Deferred shading - multiple lights

Started by
13 comments, last by AndyTX 16 years, 3 months ago
Hey, I've been trying to implement a deferred shader and I got some stuff to work. I wanted to try out the method because it separates geometry rendering from the light shading and I also heard people playing around with somewhere around 100 lights without almost any frame rate drop (I know all the negative stuff about deferred shading also, so I know it's not some magicical lighting solution :P). My question is just how do you render more than one light? I tried processing multiple lights in the same pass and that went ok. I tried about 10 lights without any significant frame rate drop. But this solution is just ugly, I would like to do every light in separate passes. This though, tears my frame rate as much as using a multi-pass forward lighting solution... Has anyone tried rendering every light in separate passes and gotten good performance? I'm wondering if I'm doing something wrong here...The lighting pass is a vertex shader just passing the screen direction to the frustum far corners and then the pixel shader handles all of the G-buffer stuff to light the scene. I'm not culling the lights at all, but at this point I'm just trying to throw in a bunch of light sources to check the performance... It shouldn't cost that much to render some fullscreen quads, one would think :( Thanks in advance :)
Advertisement
I got "nice performance", when I used one light as one fullscreen quad. I rendered thousand of the quads! all of them with some different values (such light position, light attenuation, ...) and blended them together. It was under OpenGL, so I used classical glEnable(GL_BLEND)! it worked very nice :)

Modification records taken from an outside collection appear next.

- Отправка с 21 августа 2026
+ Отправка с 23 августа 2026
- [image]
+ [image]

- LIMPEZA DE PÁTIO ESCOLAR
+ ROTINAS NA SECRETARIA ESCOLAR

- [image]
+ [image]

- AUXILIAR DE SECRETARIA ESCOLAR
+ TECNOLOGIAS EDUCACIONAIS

Deferred shading isn't magical solution, but it's fastest, when you use many lights! Try to render 10 lights with standart BRDF - it'll be slideshow!

My current blog on programming, linux and stuff - http://gameprogrammerdiary.blogspot.com

Hmm...thousands of fullscreen quads? That's crazy. If I try to render 50 quads I get like 2 fps. I'm using DX9.

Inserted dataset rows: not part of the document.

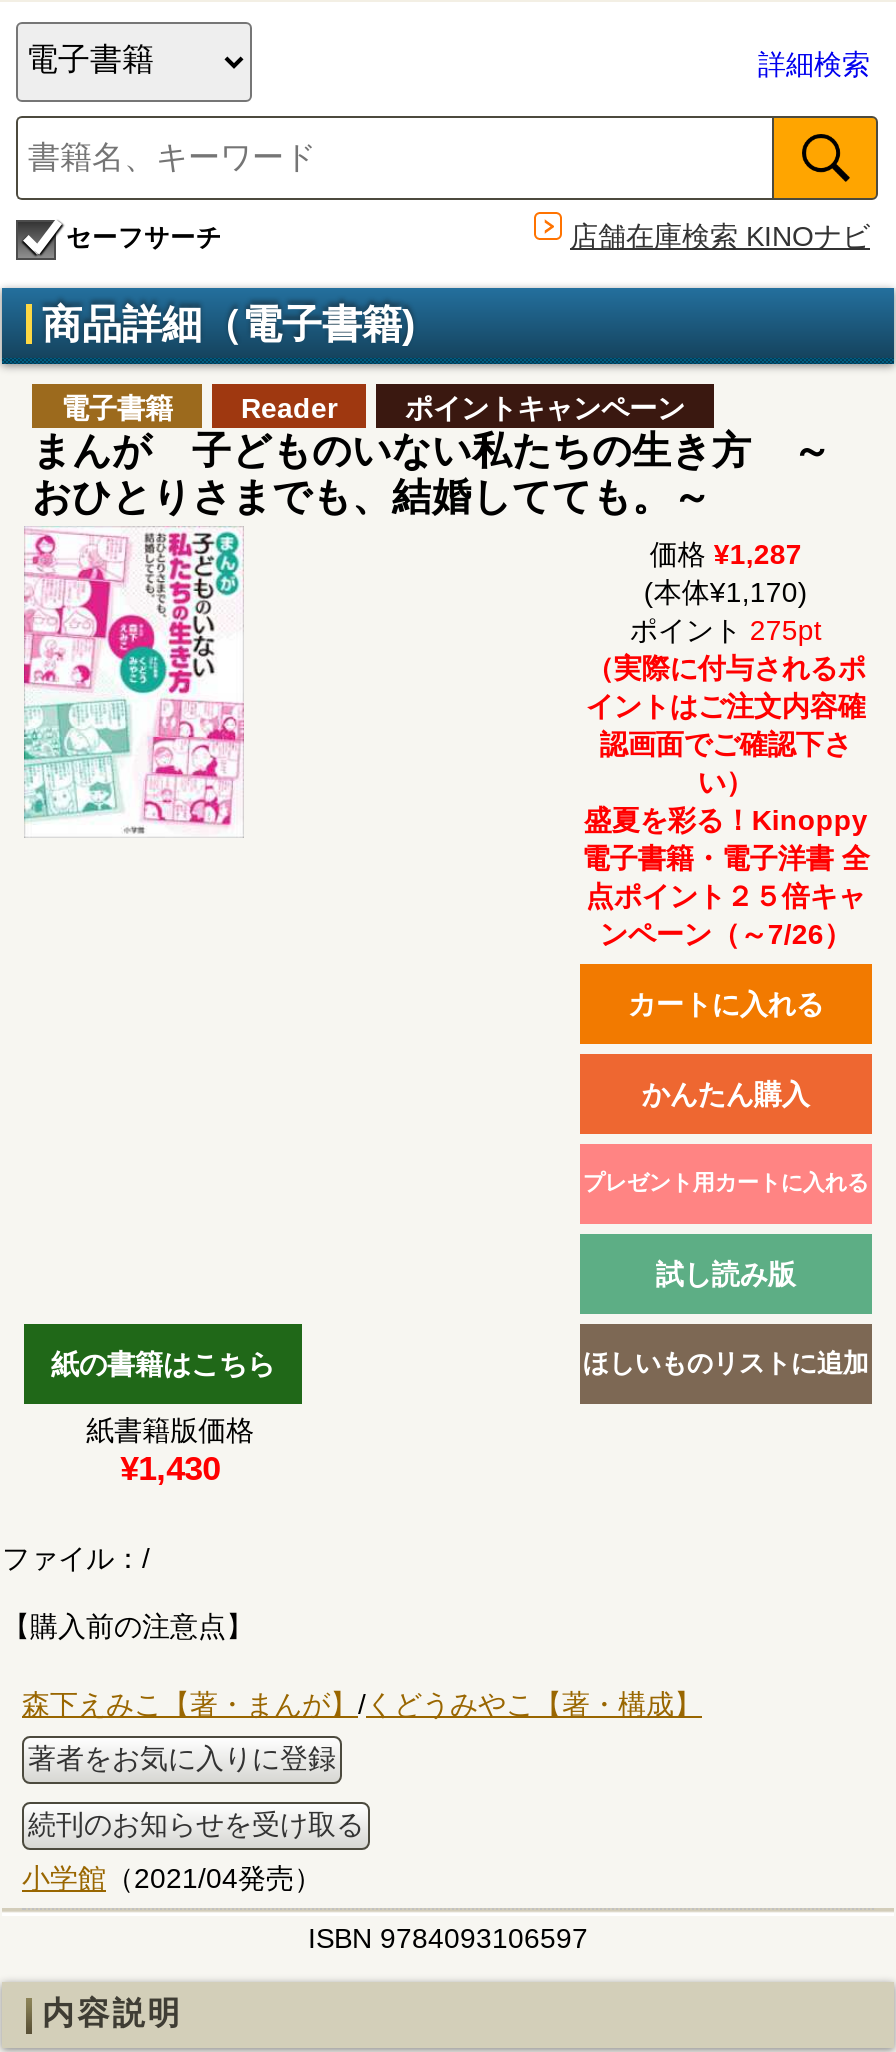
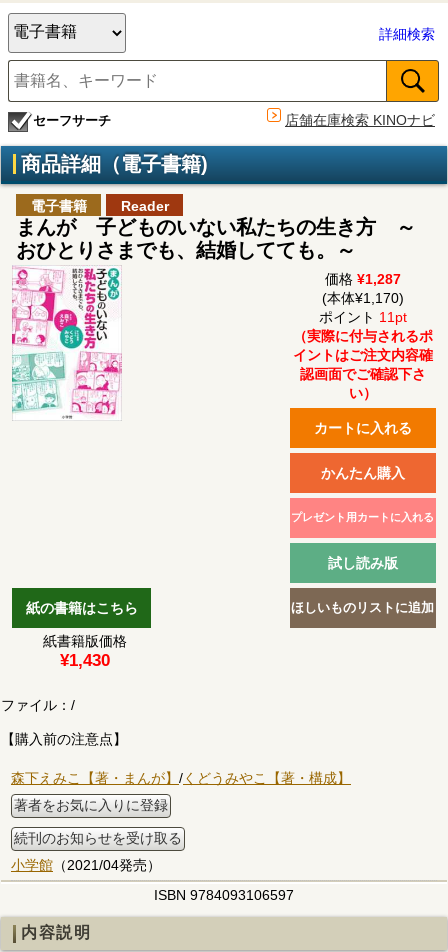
- ポイントキャンペーン

- ポイント275pt
+ ポイント11pt

- 盛夏を彩る！Kinoppy
- 電子書籍・電子洋書 全
- 点ポイント２５倍キャ
- ンペーン（～7/26）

I tried downloading some sample applications using deferred rendering and tweaked them to render more quads. They dropped in frame rate significantly "already" when using 20-30 lights. One application was in OpenGL, the other in DirectX. The OpenGL sample even runs better when using forward rendering than deferred rendering on my computer (Intel Core 2 Duo, 4GB RAM, Geforce 7900GT).

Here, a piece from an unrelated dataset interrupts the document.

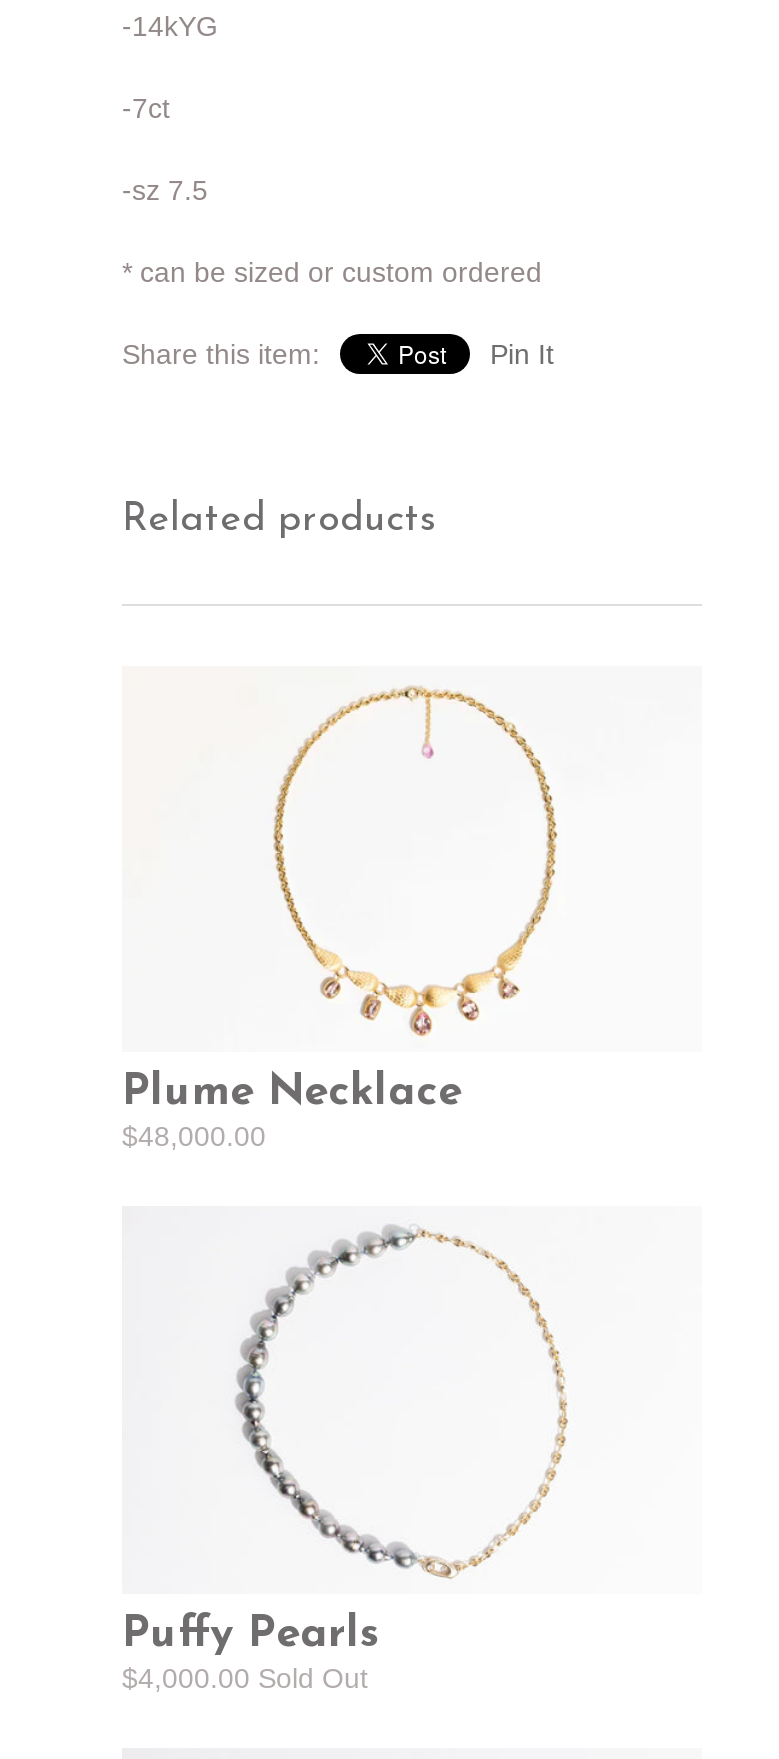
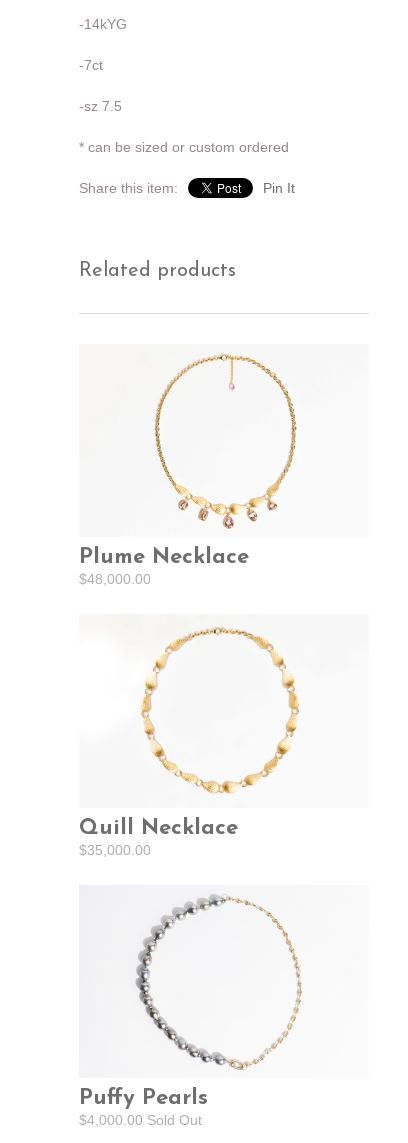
+ [image]
+ Quill Necklace
+ $35,000.00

Here are the links to the samples:

DX9 - http://www.codesampler.com/usersrc/usersrc_7.htm
OpenGL - http://www.paulsprojects.net/opengl/defshad/defshad.html

Is there a special way of rendering the quads I don't know about? 'Cause just altering these samples to use more lights (and therefore do more fullscreen quads rendering passes) didn't give me any good performance.
Well, there are few methods how can Deferred rendering be achieved. Are you using depth map or position map? Are you using scissor testing for optimizing performance of lights? what hardware are you using? and last what effects are you using (Normal Mapping, Steep Parallax Mapping, HDR, Bloom, Soft Shadows, Reflections and Refractions, ...)?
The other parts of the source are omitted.